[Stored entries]
··········

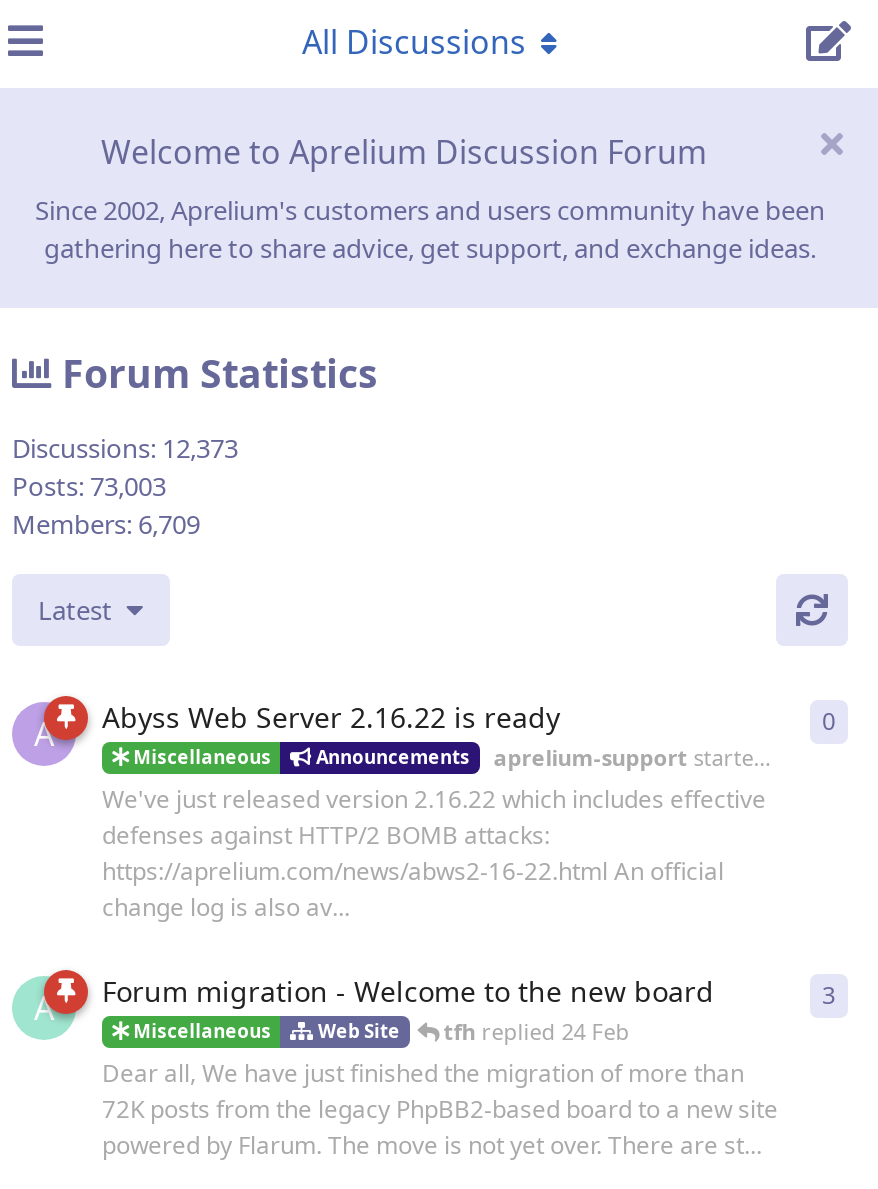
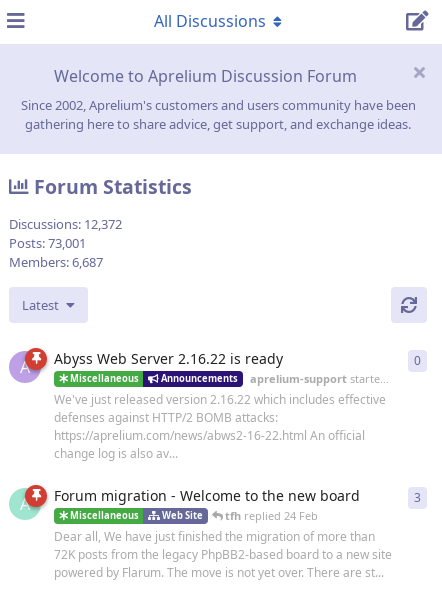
- Discussions: 12,373
+ Discussions: 12,372

- Posts: 73,003
+ Posts: 73,001

- Members: 6,709
+ Members: 6,687
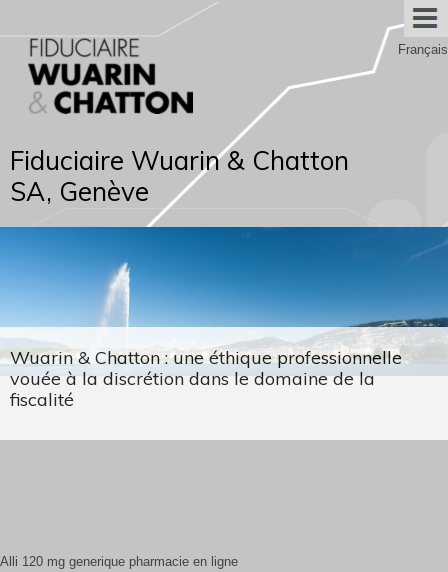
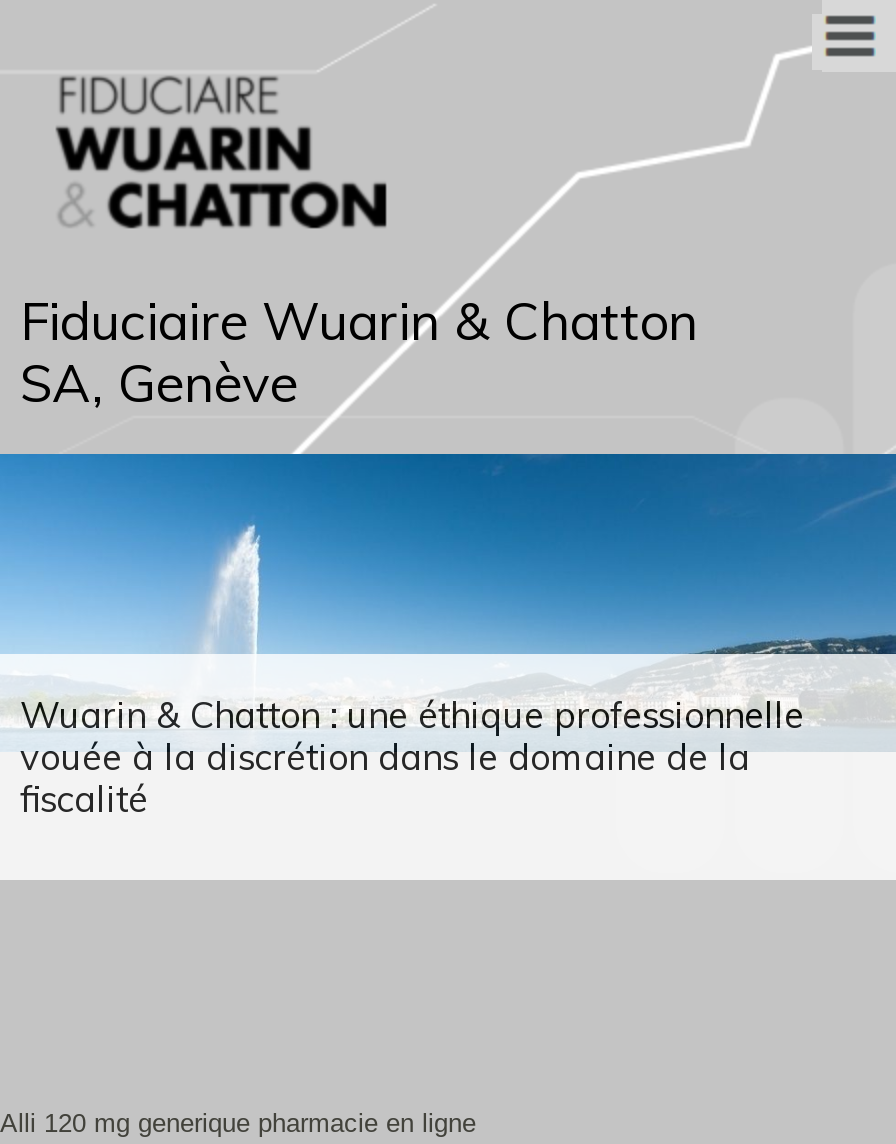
- Français
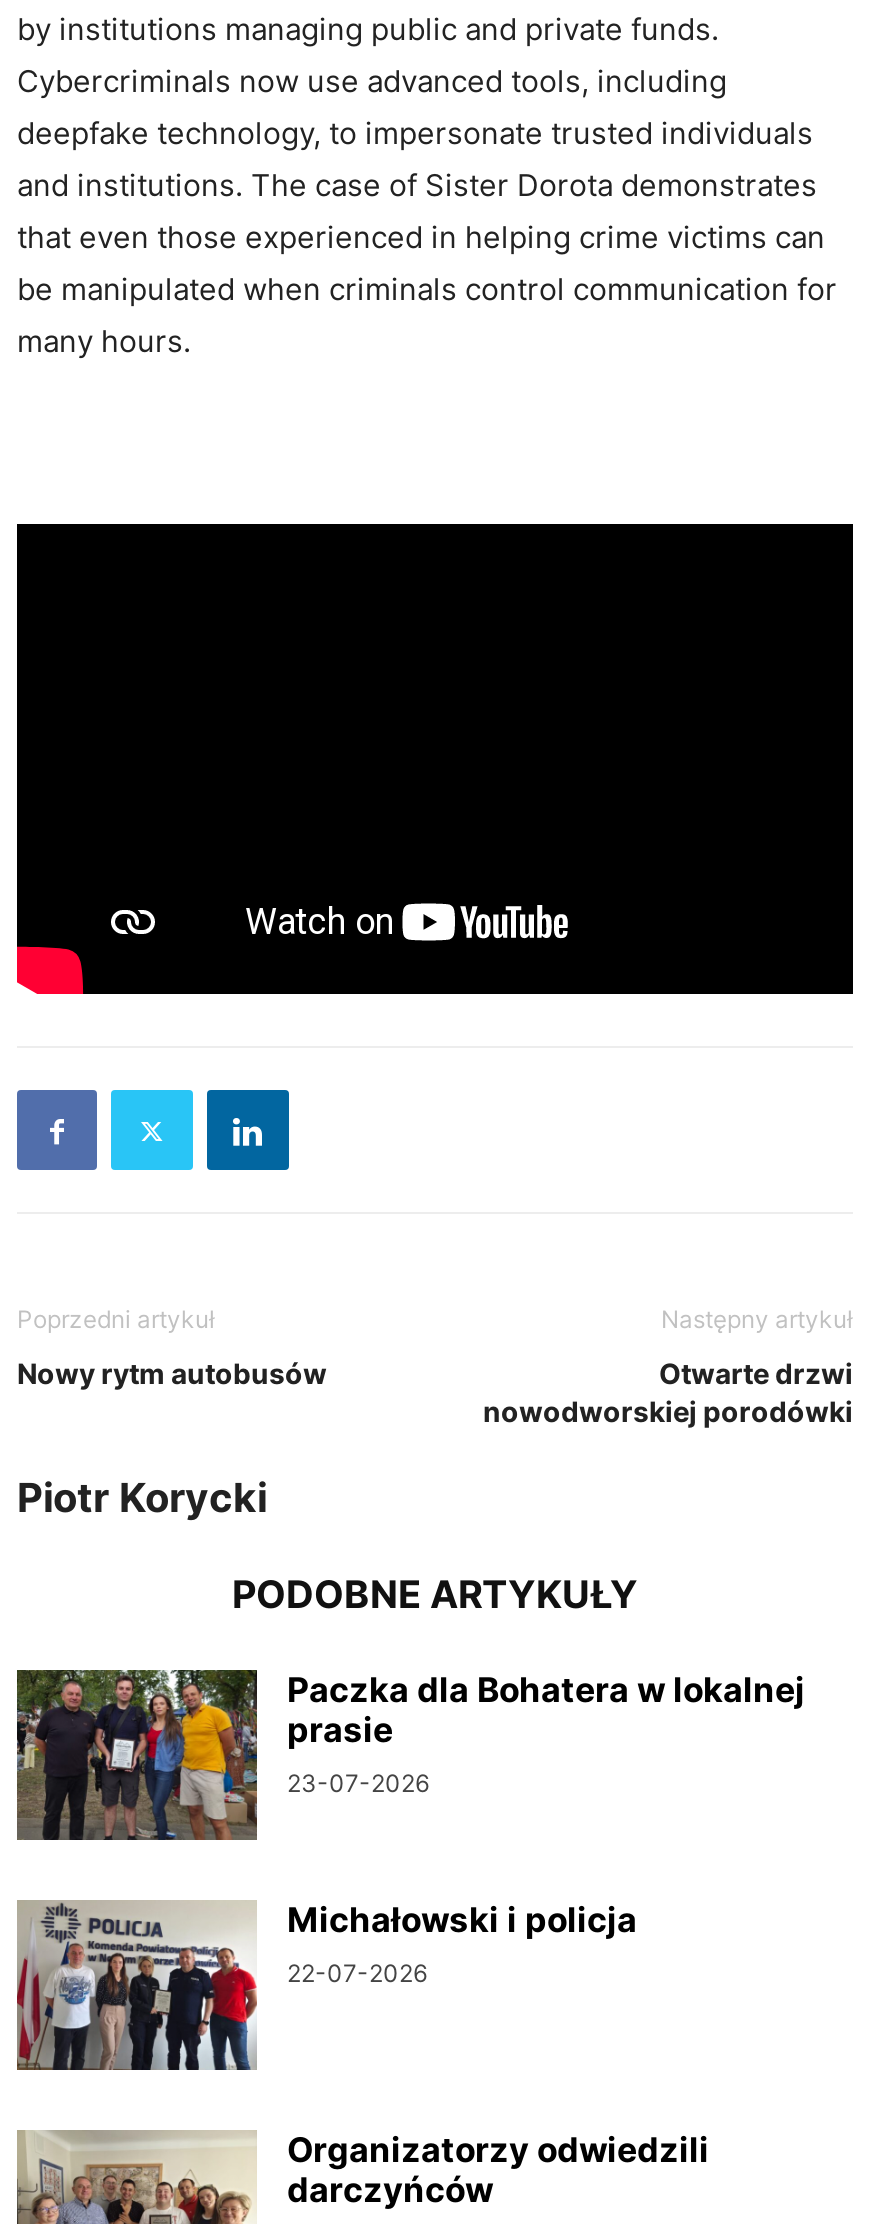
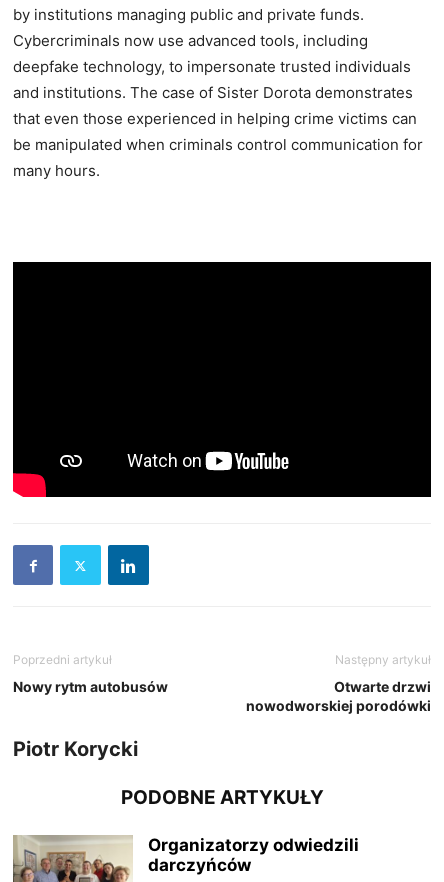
- [image]
- Paczka dla Bohatera w lokalnej
- prasie
- 23-07-2026

- [image]
- Michałowski i policja
- 22-07-2026
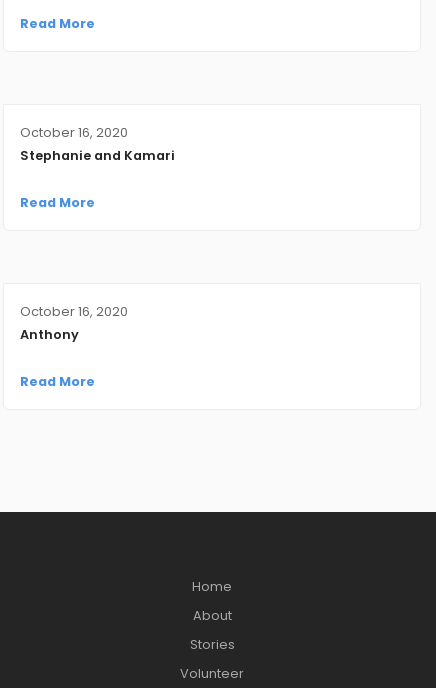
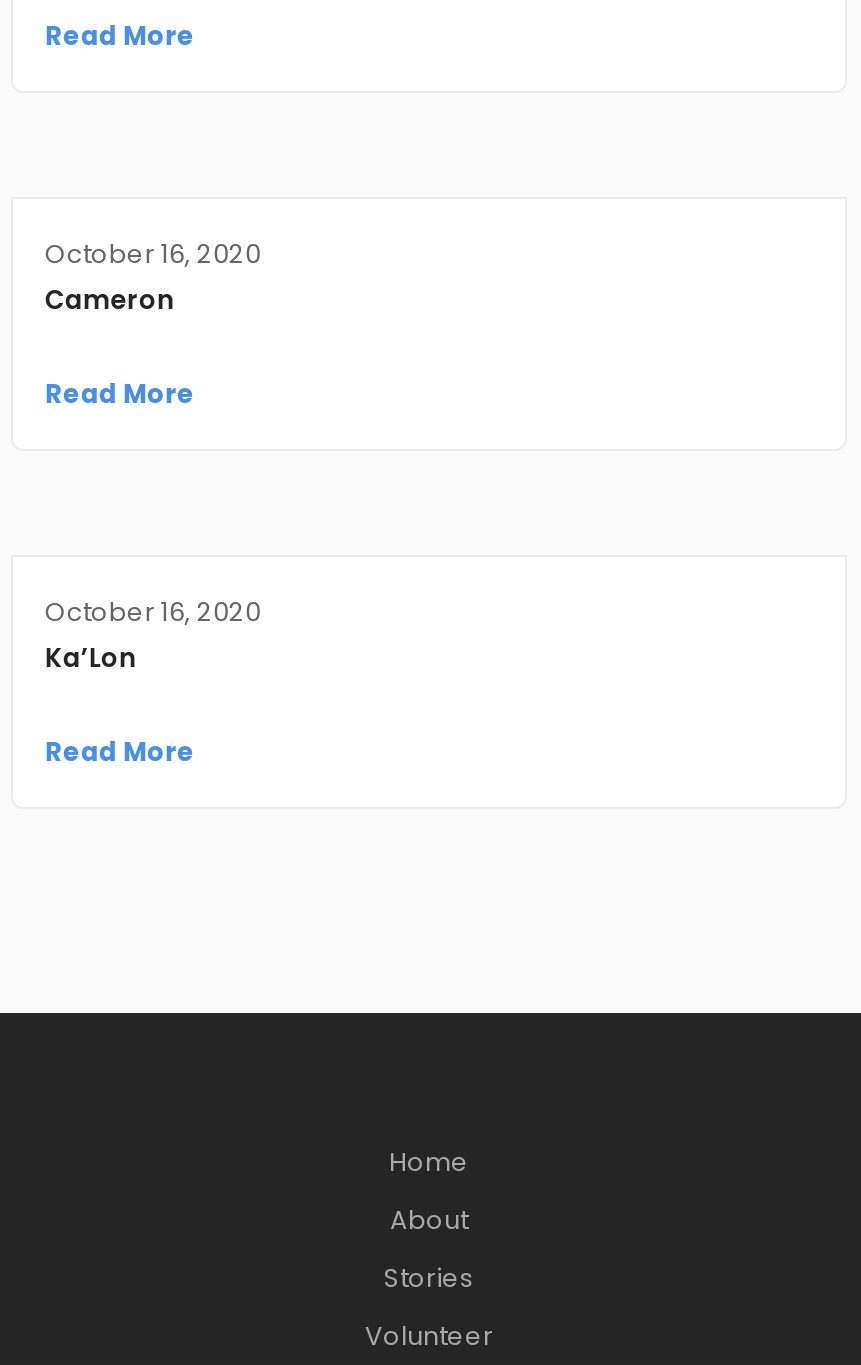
- Stephanie and Kamari
+ Cameron

- Anthony
+ Ka’Lon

··········

**Exercise description**. Check every line of the data above for the string "Discussions", and copy those that have it.

**Task output**.
- Discussions: 12,373
+ Discussions: 12,372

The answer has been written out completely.